━━━ Data listing

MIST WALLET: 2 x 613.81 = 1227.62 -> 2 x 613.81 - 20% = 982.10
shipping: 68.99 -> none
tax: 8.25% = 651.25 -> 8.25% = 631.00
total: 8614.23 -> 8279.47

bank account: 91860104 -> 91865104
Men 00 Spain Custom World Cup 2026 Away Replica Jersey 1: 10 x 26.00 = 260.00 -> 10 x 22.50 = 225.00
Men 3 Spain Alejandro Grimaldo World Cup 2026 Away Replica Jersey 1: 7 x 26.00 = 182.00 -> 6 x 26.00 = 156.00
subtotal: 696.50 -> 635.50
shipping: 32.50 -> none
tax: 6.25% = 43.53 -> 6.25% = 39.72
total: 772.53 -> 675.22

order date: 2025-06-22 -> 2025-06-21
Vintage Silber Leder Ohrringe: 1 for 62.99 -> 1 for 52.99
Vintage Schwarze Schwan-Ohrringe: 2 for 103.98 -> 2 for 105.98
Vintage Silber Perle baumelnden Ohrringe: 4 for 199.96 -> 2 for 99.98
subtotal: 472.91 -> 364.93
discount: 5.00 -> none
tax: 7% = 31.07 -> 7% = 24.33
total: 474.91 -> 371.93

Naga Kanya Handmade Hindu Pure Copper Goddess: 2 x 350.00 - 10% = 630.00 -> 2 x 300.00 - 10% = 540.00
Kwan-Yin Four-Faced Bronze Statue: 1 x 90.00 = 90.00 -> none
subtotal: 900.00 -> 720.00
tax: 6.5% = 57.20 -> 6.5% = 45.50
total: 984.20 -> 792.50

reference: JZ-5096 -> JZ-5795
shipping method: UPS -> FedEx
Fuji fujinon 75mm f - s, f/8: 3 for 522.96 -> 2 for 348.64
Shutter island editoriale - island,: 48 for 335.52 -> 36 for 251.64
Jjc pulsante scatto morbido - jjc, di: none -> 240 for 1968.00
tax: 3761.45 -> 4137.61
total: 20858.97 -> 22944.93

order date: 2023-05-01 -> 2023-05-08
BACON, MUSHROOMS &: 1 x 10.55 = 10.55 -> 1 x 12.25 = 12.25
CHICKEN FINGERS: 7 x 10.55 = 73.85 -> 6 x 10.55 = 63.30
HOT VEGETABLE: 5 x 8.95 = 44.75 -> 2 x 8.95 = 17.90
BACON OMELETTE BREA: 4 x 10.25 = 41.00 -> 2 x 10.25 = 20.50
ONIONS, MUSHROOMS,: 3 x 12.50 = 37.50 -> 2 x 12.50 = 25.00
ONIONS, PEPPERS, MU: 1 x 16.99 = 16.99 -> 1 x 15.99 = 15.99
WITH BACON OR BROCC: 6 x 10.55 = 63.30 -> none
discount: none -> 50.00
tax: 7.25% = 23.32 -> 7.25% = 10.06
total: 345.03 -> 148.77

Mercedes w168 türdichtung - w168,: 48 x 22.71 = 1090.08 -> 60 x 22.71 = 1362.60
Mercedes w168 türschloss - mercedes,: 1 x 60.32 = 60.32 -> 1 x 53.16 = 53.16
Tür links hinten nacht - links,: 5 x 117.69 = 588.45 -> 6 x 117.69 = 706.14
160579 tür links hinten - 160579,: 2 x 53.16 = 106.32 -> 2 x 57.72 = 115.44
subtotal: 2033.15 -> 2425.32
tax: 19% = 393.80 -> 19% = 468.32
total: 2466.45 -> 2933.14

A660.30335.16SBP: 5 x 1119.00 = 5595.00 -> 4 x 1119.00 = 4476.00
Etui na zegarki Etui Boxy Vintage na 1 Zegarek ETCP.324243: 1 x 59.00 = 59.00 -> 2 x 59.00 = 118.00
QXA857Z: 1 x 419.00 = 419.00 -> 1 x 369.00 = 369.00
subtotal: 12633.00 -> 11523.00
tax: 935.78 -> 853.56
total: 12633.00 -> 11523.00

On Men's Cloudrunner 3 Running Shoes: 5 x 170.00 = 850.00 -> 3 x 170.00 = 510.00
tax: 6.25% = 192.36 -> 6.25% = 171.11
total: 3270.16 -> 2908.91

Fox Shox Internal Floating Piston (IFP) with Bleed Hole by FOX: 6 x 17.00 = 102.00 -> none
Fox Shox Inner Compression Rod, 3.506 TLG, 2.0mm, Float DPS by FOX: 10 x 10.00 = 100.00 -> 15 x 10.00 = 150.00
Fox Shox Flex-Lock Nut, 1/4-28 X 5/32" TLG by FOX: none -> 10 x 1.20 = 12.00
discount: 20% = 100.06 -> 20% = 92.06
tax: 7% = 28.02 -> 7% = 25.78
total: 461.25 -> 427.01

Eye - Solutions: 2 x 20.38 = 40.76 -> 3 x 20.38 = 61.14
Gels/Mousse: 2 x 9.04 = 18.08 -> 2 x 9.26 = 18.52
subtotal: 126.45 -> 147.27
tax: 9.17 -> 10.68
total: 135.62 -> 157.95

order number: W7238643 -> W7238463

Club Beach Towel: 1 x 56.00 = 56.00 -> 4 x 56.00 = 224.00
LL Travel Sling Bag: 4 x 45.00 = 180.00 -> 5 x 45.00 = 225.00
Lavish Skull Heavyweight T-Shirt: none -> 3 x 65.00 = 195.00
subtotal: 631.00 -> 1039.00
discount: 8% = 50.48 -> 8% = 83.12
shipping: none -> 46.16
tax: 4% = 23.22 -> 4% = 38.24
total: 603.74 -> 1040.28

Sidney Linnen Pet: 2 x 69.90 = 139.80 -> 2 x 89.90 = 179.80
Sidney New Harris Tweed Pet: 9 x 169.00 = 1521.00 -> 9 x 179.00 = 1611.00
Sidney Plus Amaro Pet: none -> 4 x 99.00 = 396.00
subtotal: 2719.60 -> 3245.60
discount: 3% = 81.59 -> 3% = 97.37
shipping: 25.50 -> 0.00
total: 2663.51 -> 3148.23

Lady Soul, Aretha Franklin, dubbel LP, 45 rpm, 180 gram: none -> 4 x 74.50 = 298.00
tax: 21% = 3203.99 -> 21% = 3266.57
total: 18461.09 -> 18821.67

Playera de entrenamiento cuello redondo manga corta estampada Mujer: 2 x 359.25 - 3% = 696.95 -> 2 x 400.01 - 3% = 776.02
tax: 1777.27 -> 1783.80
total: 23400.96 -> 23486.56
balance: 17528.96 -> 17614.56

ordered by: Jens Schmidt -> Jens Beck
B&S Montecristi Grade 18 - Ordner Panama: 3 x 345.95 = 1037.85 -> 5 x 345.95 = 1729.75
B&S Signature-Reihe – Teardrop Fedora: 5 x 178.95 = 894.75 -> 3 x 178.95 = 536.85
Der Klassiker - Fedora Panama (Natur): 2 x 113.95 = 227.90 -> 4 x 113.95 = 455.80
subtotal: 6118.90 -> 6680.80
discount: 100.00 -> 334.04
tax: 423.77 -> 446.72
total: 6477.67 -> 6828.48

━━━━━━

• _Assignment_
Each line of the entries where the string "shipping" occurs should be shown.

• _Worked solution_
shipping: 68.99 -> none
shipping: 32.50 -> none
shipping method: UPS -> FedEx
shipping: none -> 46.16
shipping: 25.50 -> 0.00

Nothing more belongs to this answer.